One great feature of the current destructuring is that it just works for anything iterable, loosely coupling syntax and types via the iteration interface.
Introducing a, b... = c
requires taking a stand on how c
maps to b
. Eg
Saying that only c::Tuple
is allowed and b = Base.tail(c)
is one option, it plays well with types but happens to be restrictive, especially with the original proposal in mind.
Making b
equivalent to collect(c)[2:end]
is another option, but it isn't nice for users who want to destructure tuples.
Asking that the invariant (a, b...) == (c...,)
(or similar) is maintained and allowing b
to be any iterable for which this holds is also an option, which could accomodate tuples and anything iterable. Perhaps this could be done with lowering this syntax to a function that users can define methods for (basically f
above).
Perhaps this could be done with lowering this syntax to a function that users can define methods for (basically f above).
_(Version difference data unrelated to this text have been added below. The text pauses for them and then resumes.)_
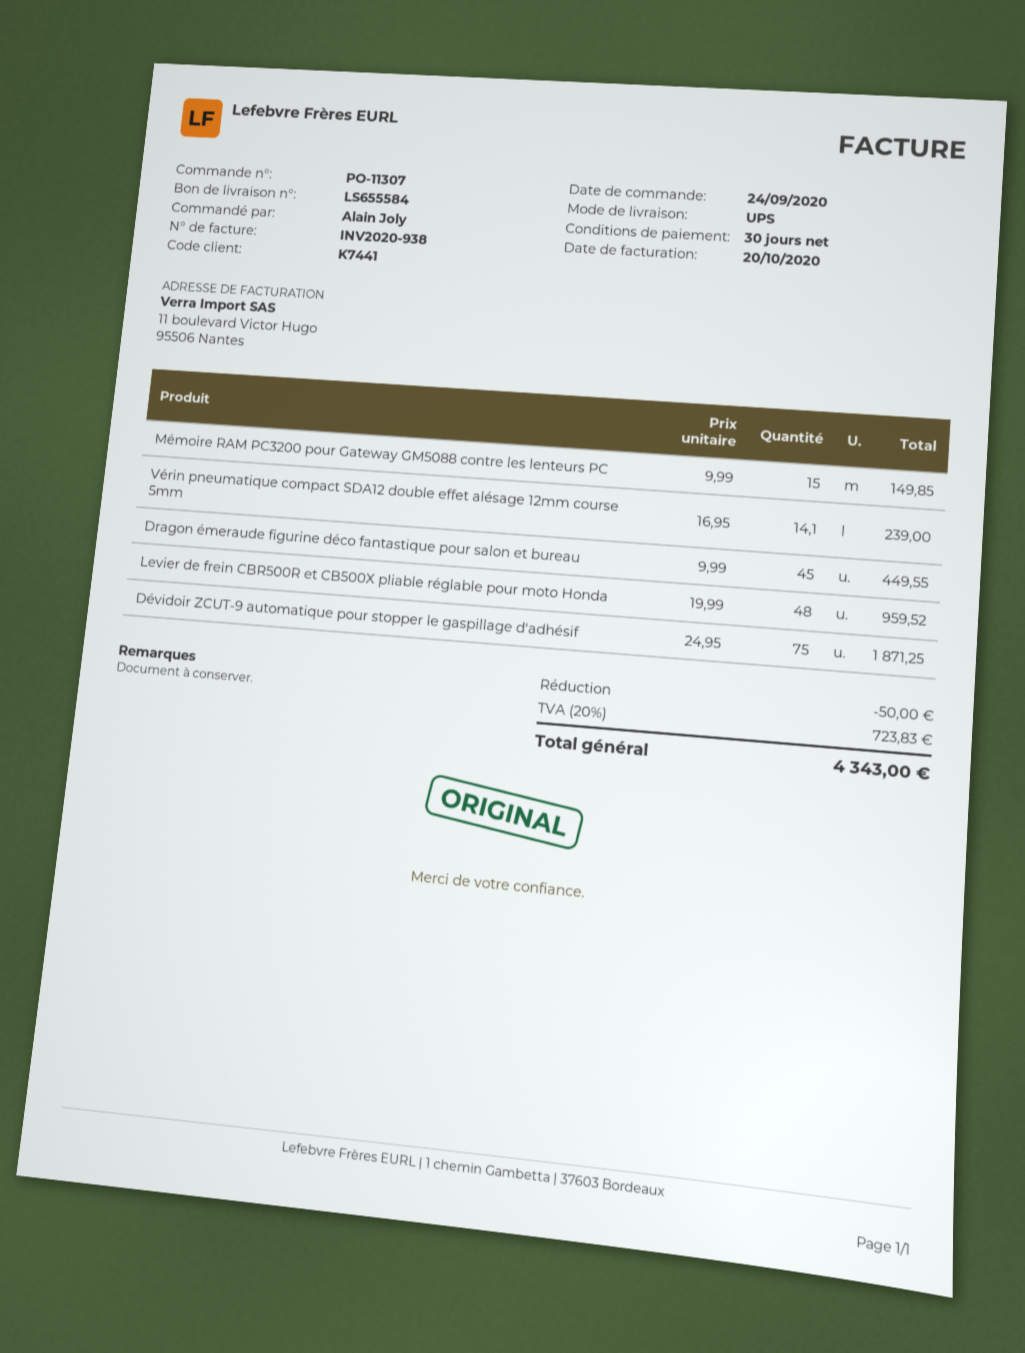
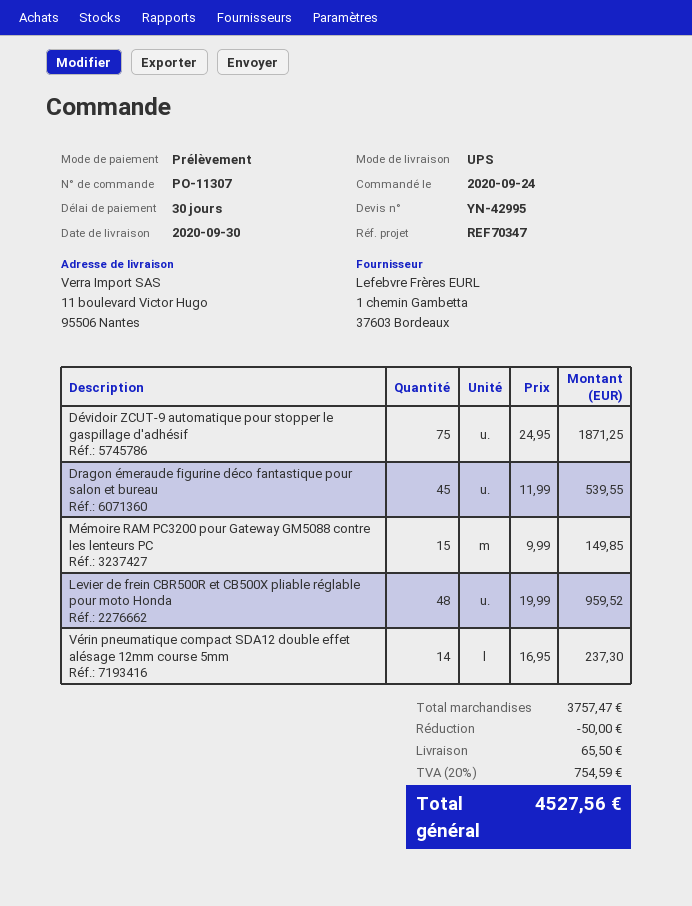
Vérin pneumatique compact SDA12 double effet alésage 12mm course 5mm: 14.1 x 16.95 = 239.00 -> 14 x 16.95 = 237.30
Dragon émeraude figurine déco fantastique pour salon et bureau: 45 x 9.99 = 449.55 -> 45 x 11.99 = 539.55
shipping: none -> 65.50
tax: 20% = 723.83 -> 20% = 754.59
total: 4343.00 -> 4527.56

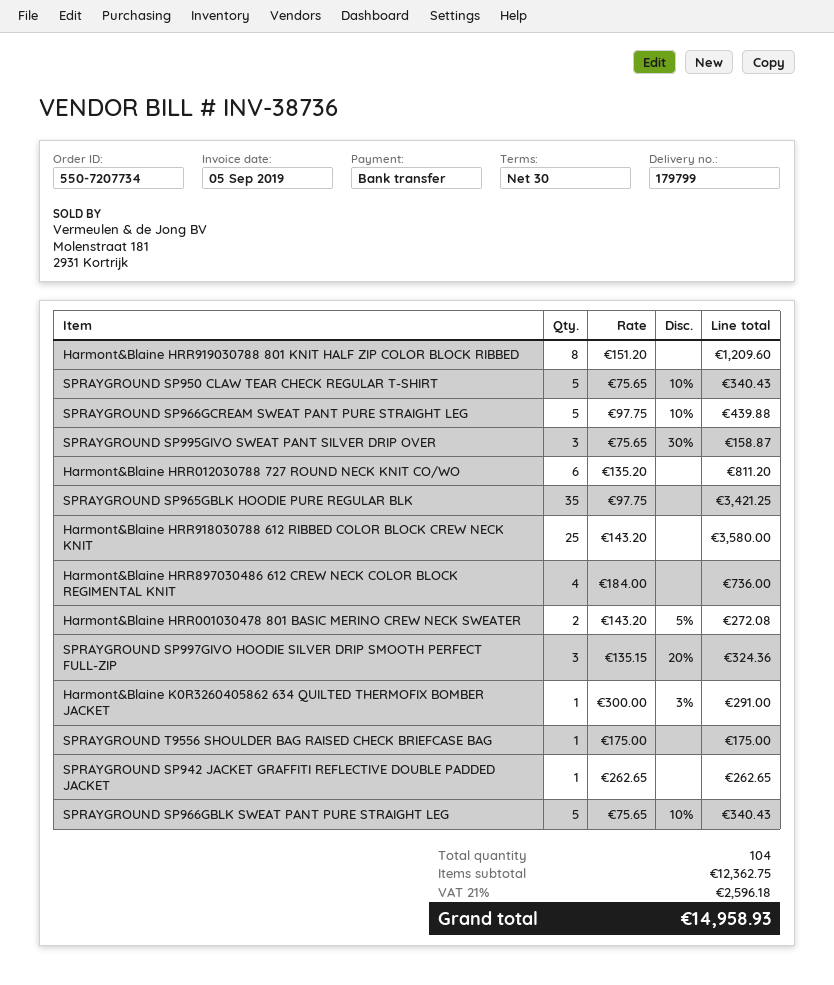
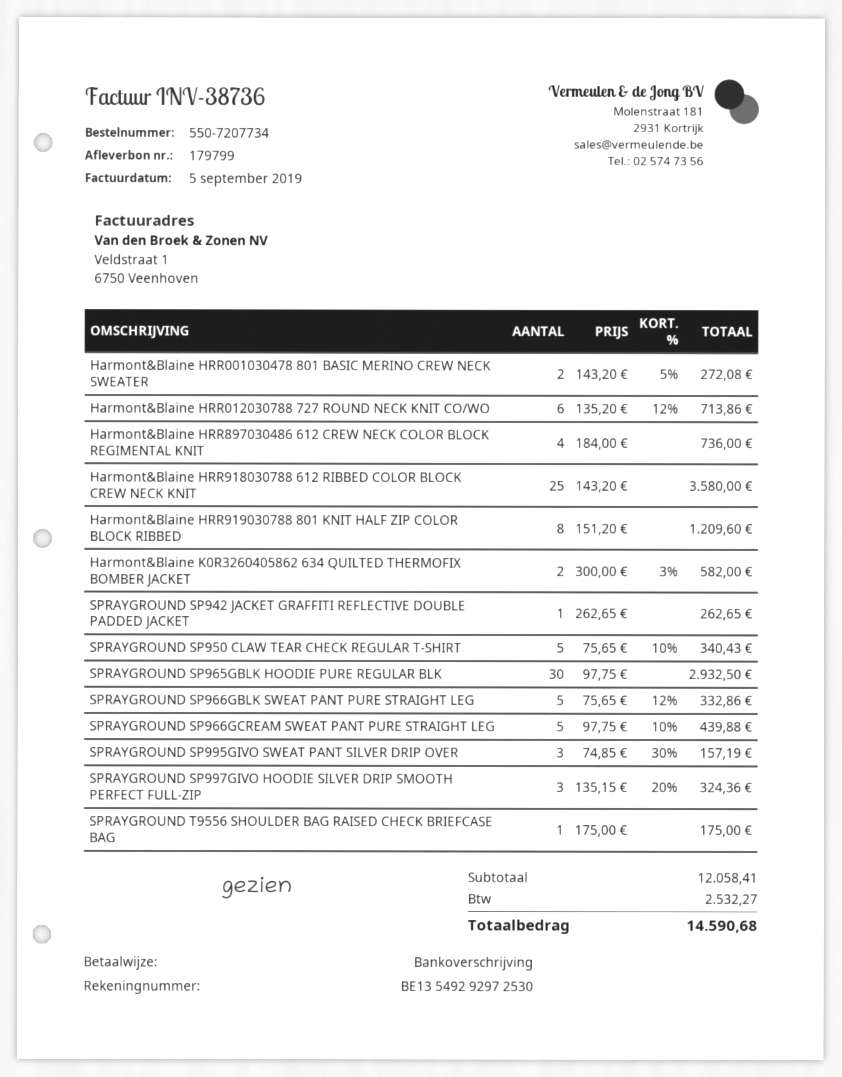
SPRAYGROUND SP995GIVO SWEAT PANT SILVER DRIP OVER: 3 x 75.65 - 30% = 158.87 -> 3 x 74.85 - 30% = 157.19
Harmont&Blaine HRR012030788 727 ROUND NECK KNIT CO/WO: 6 x 135.20 = 811.20 -> 6 x 135.20 - 12% = 713.86
SPRAYGROUND SP965GBLK HOODIE PURE REGULAR BLK: 35 x 97.75 = 3421.25 -> 30 x 97.75 = 2932.50
Harmont&Blaine K0R3260405862 634 QUILTED THERMOFIX BOMBER JACKET: 1 x 300.00 - 3% = 291.00 -> 2 x 300.00 - 3% = 582.00
SPRAYGROUND SP966GBLK SWEAT PANT PURE STRAIGHT LEG: 5 x 75.65 - 10% = 340.43 -> 5 x 75.65 - 12% = 332.86
subtotal: 12362.75 -> 12058.41
tax: 2596.18 -> 2532.27
total: 14958.93 -> 14590.68

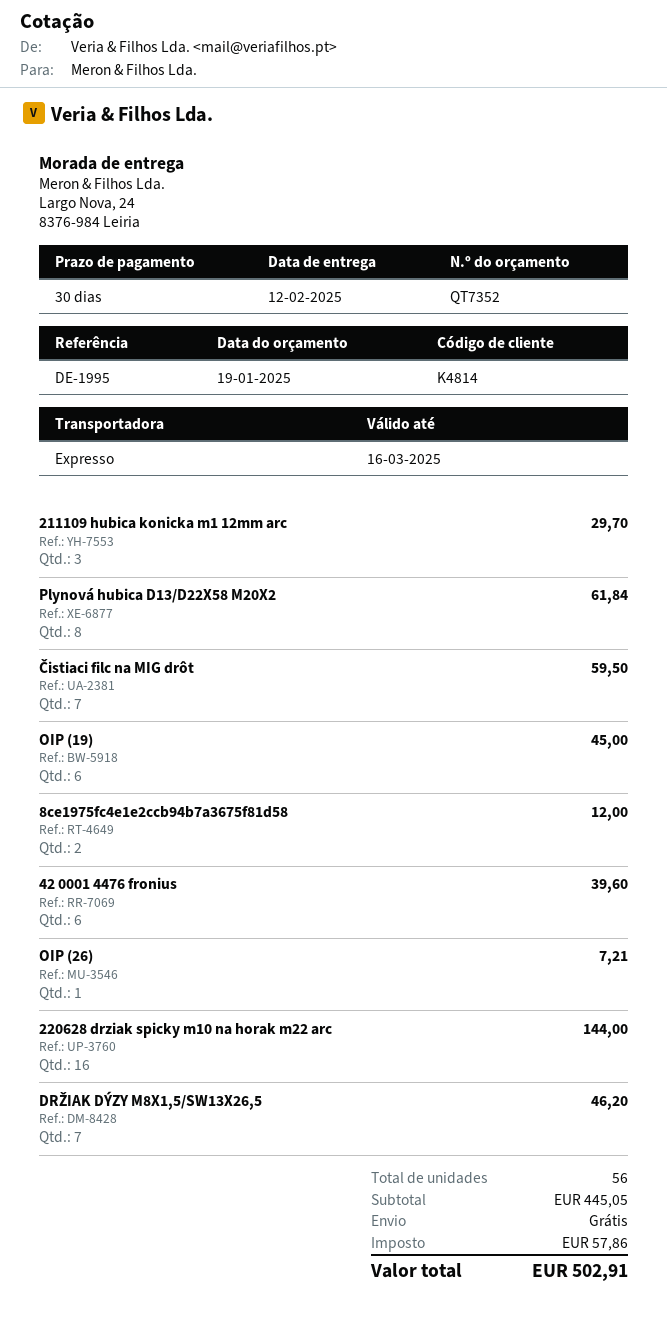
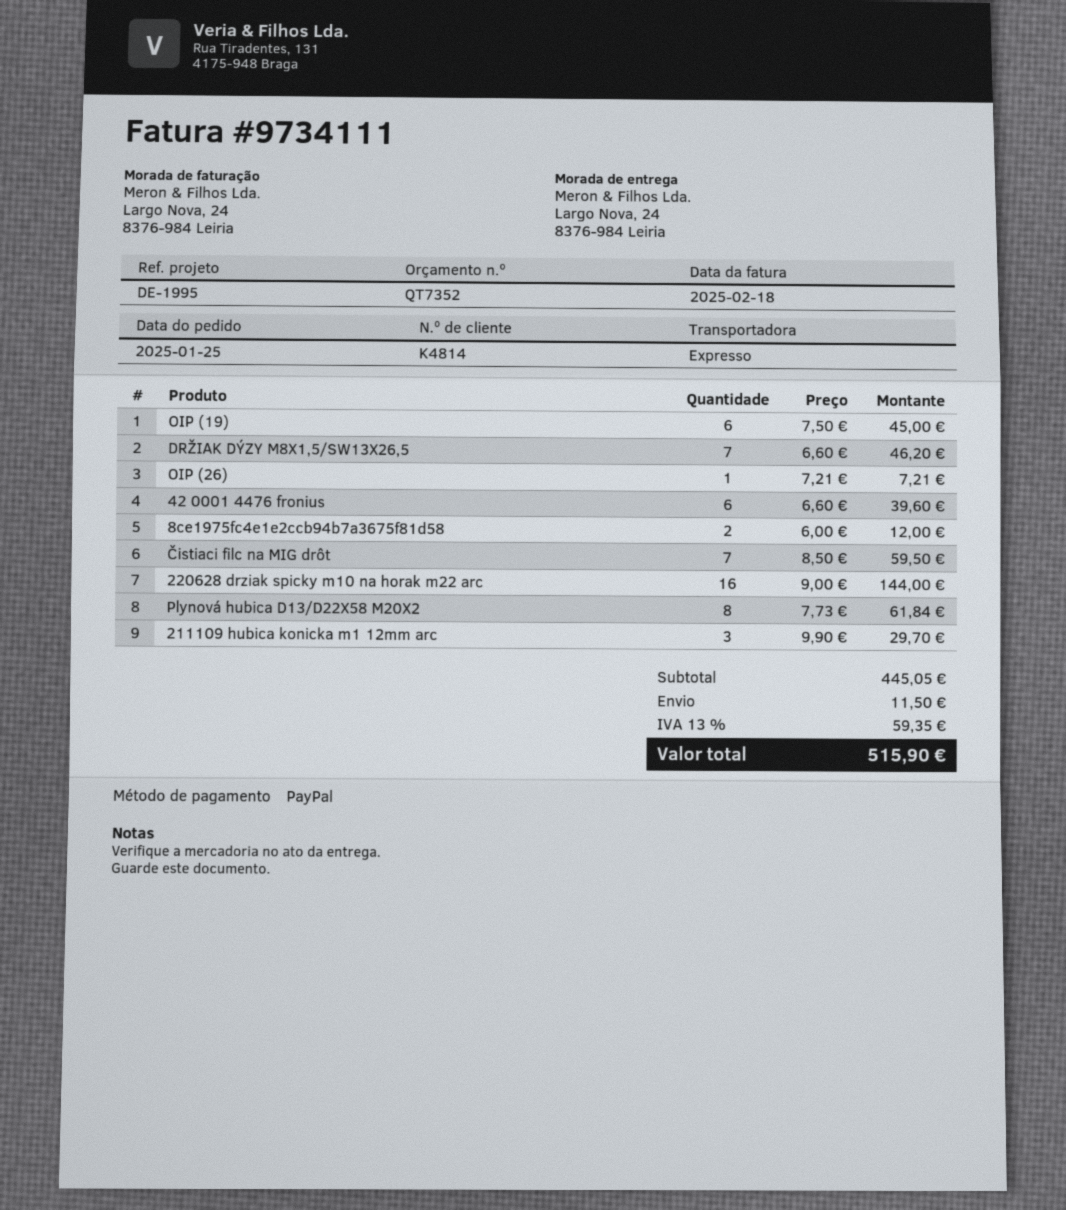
shipping: 0.00 -> 11.50
tax: 57.86 -> 59.35
total: 502.91 -> 515.90

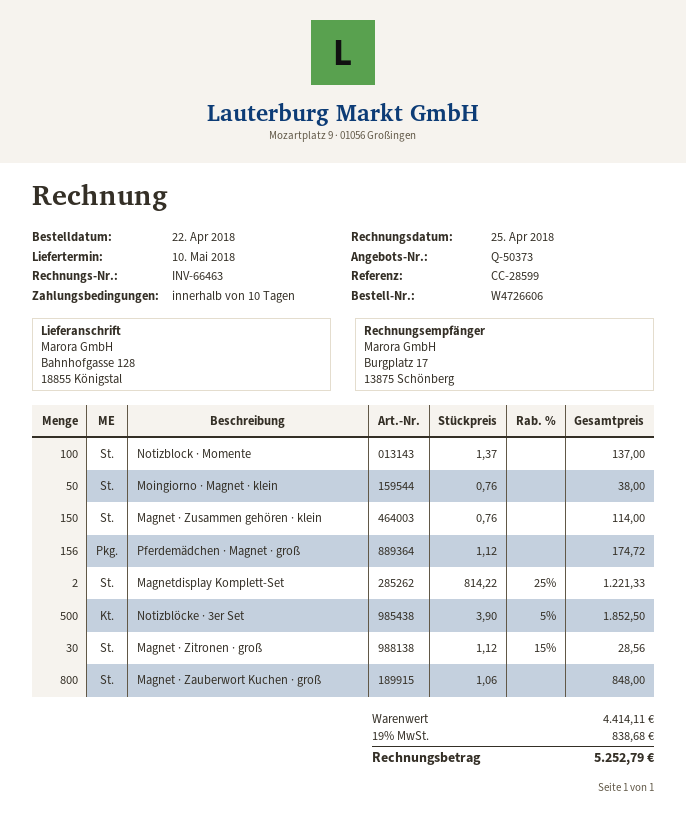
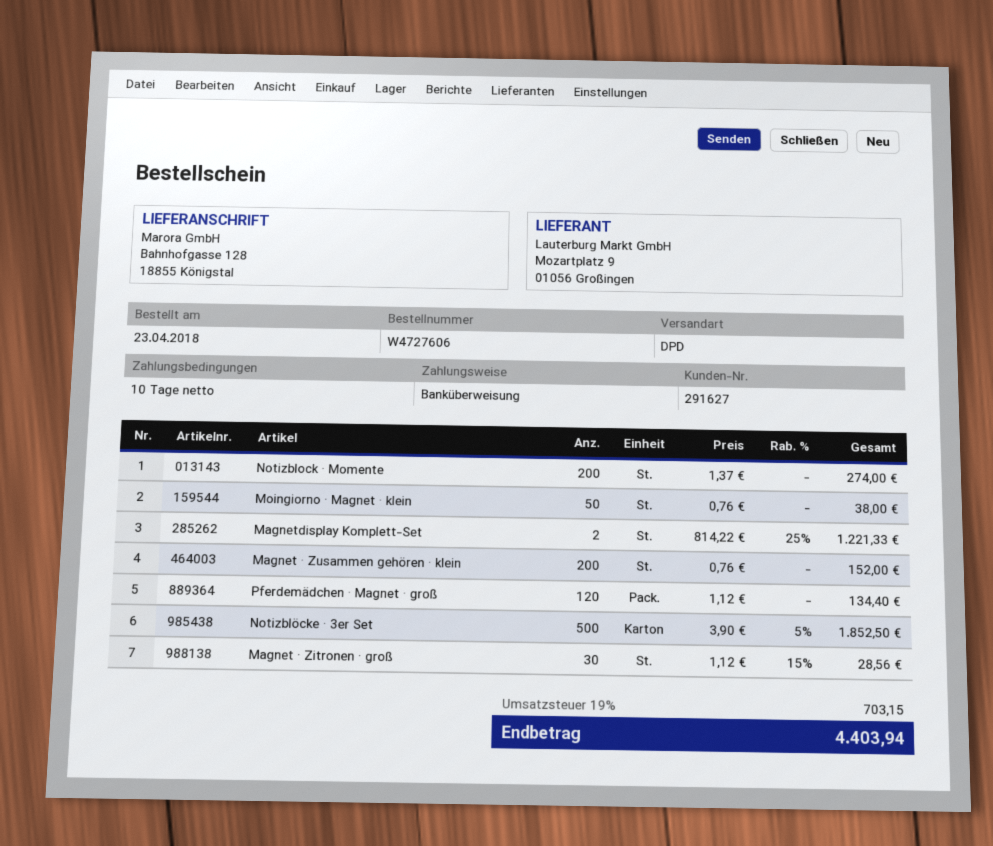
order number: W4726606 -> W4727606
order date: 2018-04-22 -> 2018-04-23
Notizblock · Momente: 100 x 1.37 = 137.00 -> 200 x 1.37 = 274.00
Magnet · Zusammen gehören · klein: 150 x 0.76 = 114.00 -> 200 x 0.76 = 152.00
Pferdemädchen · Magnet · groß: 156 x 1.12 = 174.72 -> 120 x 1.12 = 134.40
Magnet · Zauberwort Kuchen · groß: 800 x 1.06 = 848.00 -> none
tax: 19% = 838.68 -> 19% = 703.15
total: 5252.79 -> 4403.94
A good candidate might be peel
, an overloadable/non-lazy equivalent of Iterators.peel
.
A good candidate might be peel, an overloadable/non-lazy equivalent of Iterators.peel.
peel
is probably not the best API here, since we don't always want to take just one element from the front. I think to be most friendly to constant propagation, this function should probably accept an iteration state as well as the number of elements in front already consumed, similar to how iterate_and_index
works. I basically implemented this in #37410 as slurp_rest
, just with the exception that it only ever produces tuples.
Would it make sense to introduce this functionality as a @slurp
macro in the next version and wait and see how it is received before adding the new syntax? This could generate a lot of useful feedback from users regarding the most sensible semantics before making it officially part of the syntax, which would be much more difficult to change/deprecate later.
Yes, and in a package.
Most helpful comment
I found myself wanting this syntax yet again today. I think we should consider this.